Hélène Bezençon remercie chaleureusement Nicolas Couchepin, la SHAN et le DIPAC, ce dernier contribuant à une partie du prix. La lauréate souligne deux raisons particulières à son plaisir : être honorée ici, d'où elle vient, pour un texte écrit ailleurs, pour un texte écrit à Berlin sur Anne-Marie Schwarzenbach, écrivaine suisse méconnue ; être honorée, aussi, par une société d'histoire pour une pièce de théâtre, confrontation à l'histoire de la 2ème guerre mondiale.
Hélène Besençon évoque le travail de mémoire des années 1990, dans une Allemagne et un Berlin métamorphosés ; en Suisse, où certains s'accrochent à l'illusion d'un " Sonderfall ", elle appelle à une réflexion qui sache prendre le recul nécessaire ; le recul de l'histoire et celui de la littérature.


Divers. Avant de passer au point suivant de l'ordre du jour, deux personnes de l'assemblée demandent la parole. M. Jean Courvoisier, comme membre vétéran, tient à remercier la présidente, le comité et surtout la conservatrice, qualifiant " la cuvée Rossier " d'excellente ! Il pense par ailleurs qu'il ne faut pas trop s'effrayer " si la mode n'atteint plus de ses flots le château de Valangin ". Mme Doller Sandoz, membre depuis 40 ans et vivant au bord du Léman, demande qu'il soit dressé une liste de présence aux assemblées générales.

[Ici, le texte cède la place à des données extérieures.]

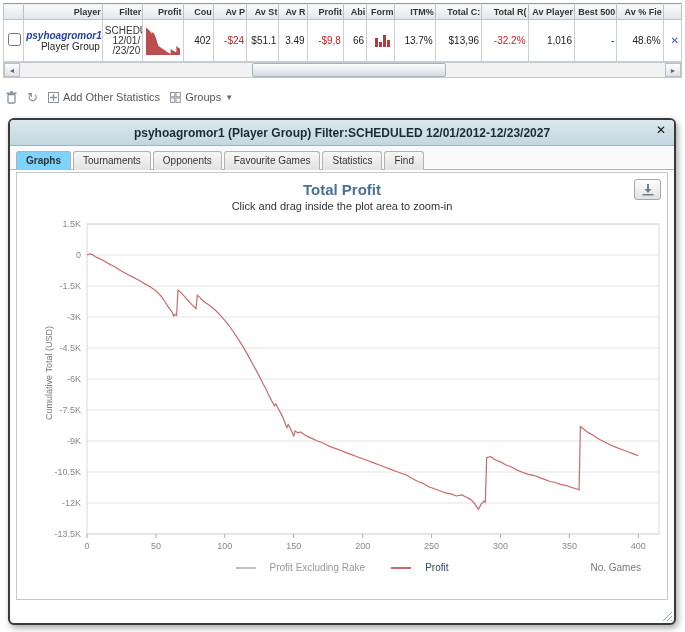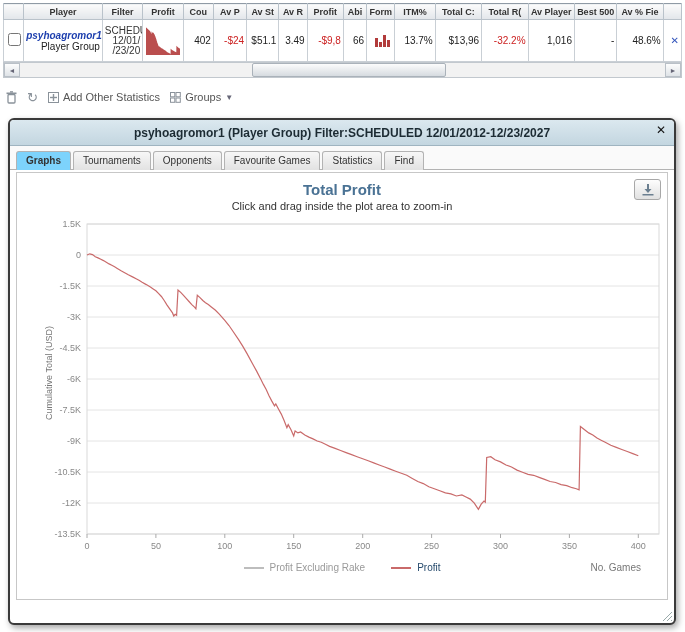--- a/index.html
+++ b/index.html
@@ -11,21 +11,21 @@
   }
 
   
   .results-wrap { position:absolute; left:3px; top:3px; width:679px; }
   table.results { border-collapse:collapse; table-layout:fixed; width:679px; background:#fff;
     border:1px solid #8f9aa5; }
   table.results th {
     font-size:9px; font-weight:bold; color:#333; height:16px;
     background:linear-gradient(#fbfbfb,#e2e6ea);
     border:1px solid #b9c2ca; border-top:none; white-space:nowrap; overflow:hidden;
-    text-align:center; padding:0 1px;
+    text-align:right; padding:0 1px;
   }
   table.results td {
     font-size:10px; border:1px solid #c9cfd5; height:42px; padding:0 2px;
     white-space:nowrap; overflow:hidden; text-align:right; background:#fff;
   }
   td.c { text-align:center; }
   .player-name { color:#1d3fae; font-weight:bold; font-size:10px; display:block;font-style:italic; }
   .player-type { color:#222; font-size:10px; display:block; }
   .filter-cell { font-size:8px; line-height:10px; text-align:left; color:#333; }
   .neg { color:#cc2222; }
@@ -77,21 +77,21 @@
   .dl-btn { position:absolute; top:6px; right:6px; width:27px; height:21px;
     border:1px solid #a8a8a8; border-radius:3px; background:linear-gradient(#fdfdfd,#e1e1e1);
     display:flex; align-items:center; justify-content:center; cursor:pointer; }
   .ylab { position:absolute; left:-28px; top:195px; transform:rotate(-90deg); transform-origin:center;
     font-size:9px; color:#777; width:120px; text-align:center; }
   svg.mainchart { display:block; margin:4px 0 0 8px; }
   .tick { font:9px "Liberation Sans","DejaVu Sans",sans-serif; fill:#888; }
 
   .legend-row { display:flex; align-items:center; justify-content:center; gap:26px;
     font-size:10px; position:relative; margin-top:2px; }
-  .legend-item { display:flex; align-items:center; gap:6px; }
+  .legend-item { display:flex; align-items:center; gap:14px; }
   .swatch { width:20px; height:2px; display:inline-block; }
   .lg-grey { color:#9a9a9a; }
   .lg-main { color:#274b6d; }
   .nogames { position:absolute; right:26px; top:0; font-size:10px; color:#777; }
 
   .grip { position:absolute; right:1px; bottom:1px; width:12px; height:12px; }
 </style>
 </head>
 <body>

La présidente prend note puis donne la parole à Mme Bonnet Borel.

La nouvelle conservatrice remercie publiquement le comité pour sa nomination. Elle a rencontré au château une équipe de travail exceptionnelle ; l'accueil est très encourageant. Mme Bonnet Borel invite Mme Véronique Pellaton, professeur au conservatoire, à prendre place au clavier de l'imposant piano à queue de la salle des chevaliers.

Après cet intermède musical (2 études de F. Chopin, opus 25), la nouvelle conservatrice, enthousiaste, rappelle à l'assemblée que les 10 années de " Musique au château " ont été rendues possibles par le dépôt du piano suite à un décès. Incontestablement, cet instrument exceptionnel a su trouver sa place au Château mais il est maintenant mis en vente par ses propriétaires. Afin d'assurer la continuation des animations musicales, le comité propose de racheter cet instrument, offert pour la SHAN à un prix avantageux de Fr. 18'000.-. Afin de réunir cette somme, un appel sera lancé aux membres de la société, les sponsors étant déjà très sollicités pour les autres activités. Un premier bilan de la récolte de don sera fait cet automne afin de prendre une décision définitive. L'assemblée, convaincue par la sonorité profonde de l'instrument dans une salle à l'atmosphère privilégiée, se montre très positive et optimiste quant à la réussite de l'opération " Un piano pour le Château ".

L'assemblée générale étant close, il revient à Christophe Stawarz, prix Fritz Kunz 1999, de terminer la matinée par une conférence présentant son mémoire de licence : La paix à l'épreuve. Le pacifisme à La Chaux-de-Fonds de la fin du XIXe siècle à la veille de la Première Guerre mondiale. (voir la Chronique dans RHN 2000/1-2).